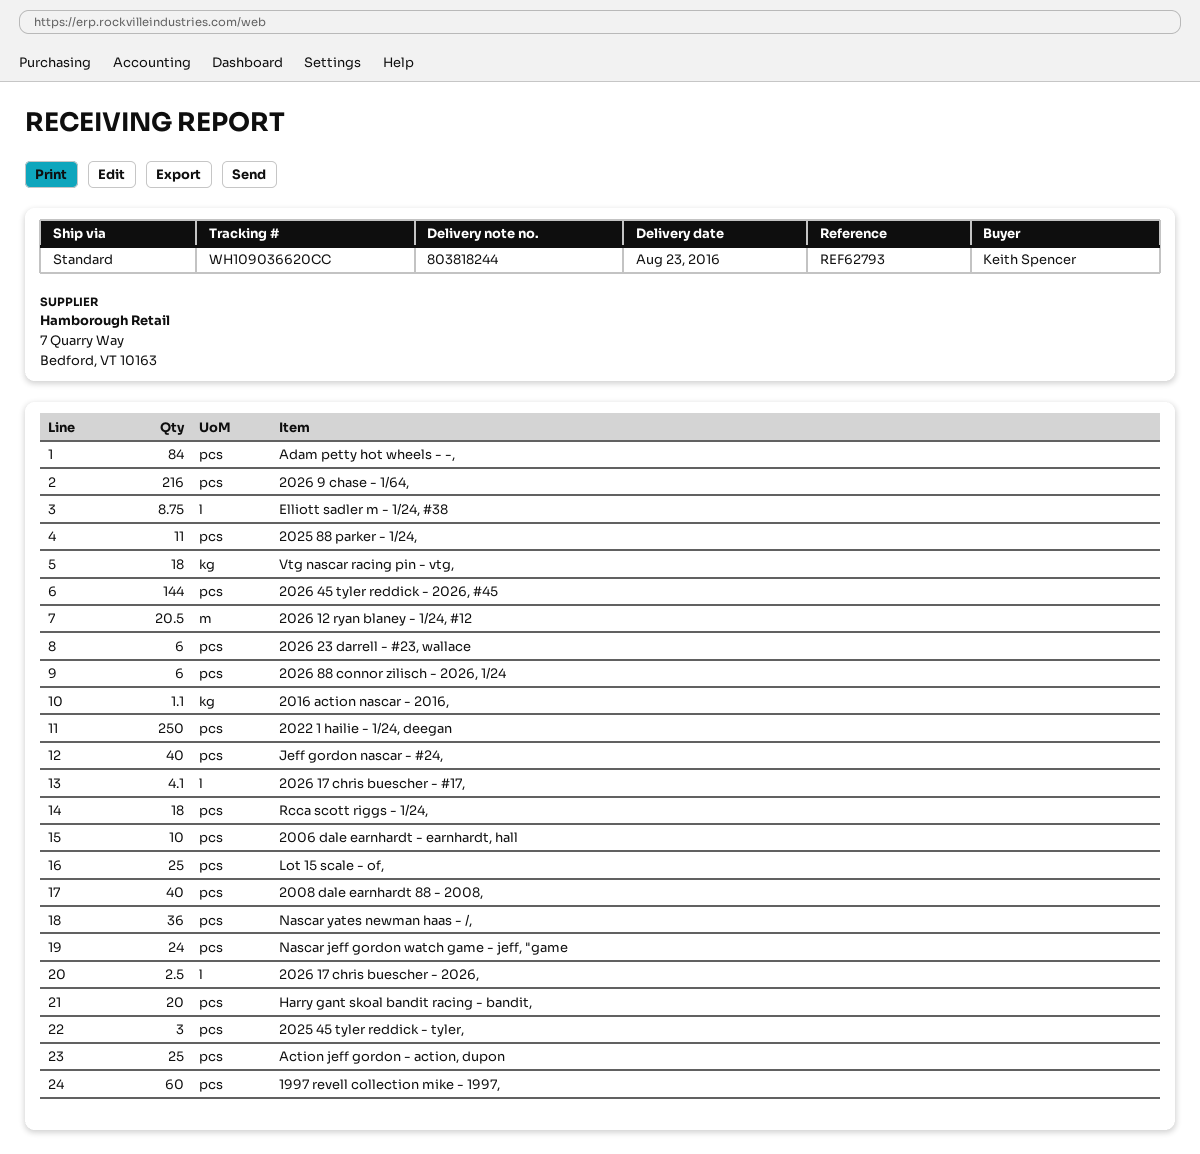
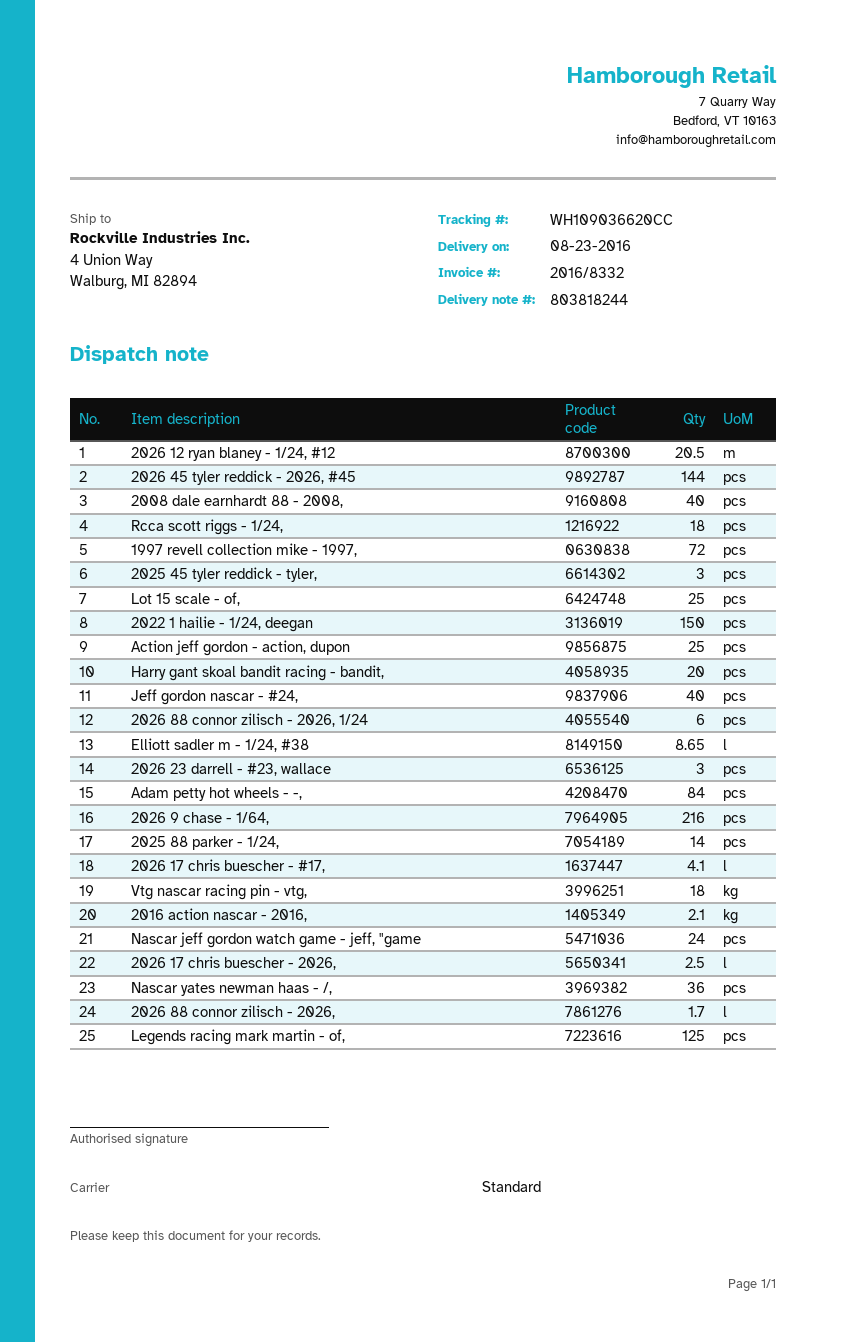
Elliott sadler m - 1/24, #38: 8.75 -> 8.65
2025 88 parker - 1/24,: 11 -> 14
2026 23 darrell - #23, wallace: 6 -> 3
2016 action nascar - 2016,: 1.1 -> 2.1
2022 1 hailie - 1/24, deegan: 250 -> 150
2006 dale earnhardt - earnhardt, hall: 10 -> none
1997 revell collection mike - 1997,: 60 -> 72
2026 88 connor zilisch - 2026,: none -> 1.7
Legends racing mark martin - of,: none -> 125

+-------+

* _What is needed_: Which lines run from the one holding "2022 1 hailie - 1/24, deegan: 250 -> 150" through the end of the data? Write them out exactly, ends included, and add nothing.

* _Reply to the task_:
2022 1 hailie - 1/24, deegan: 250 -> 150
2006 dale earnhardt - earnhardt, hall: 10 -> none
1997 revell collection mike - 1997,: 60 -> 72
2026 88 connor zilisch - 2026,: none -> 1.7
Legends racing mark martin - of,: none -> 125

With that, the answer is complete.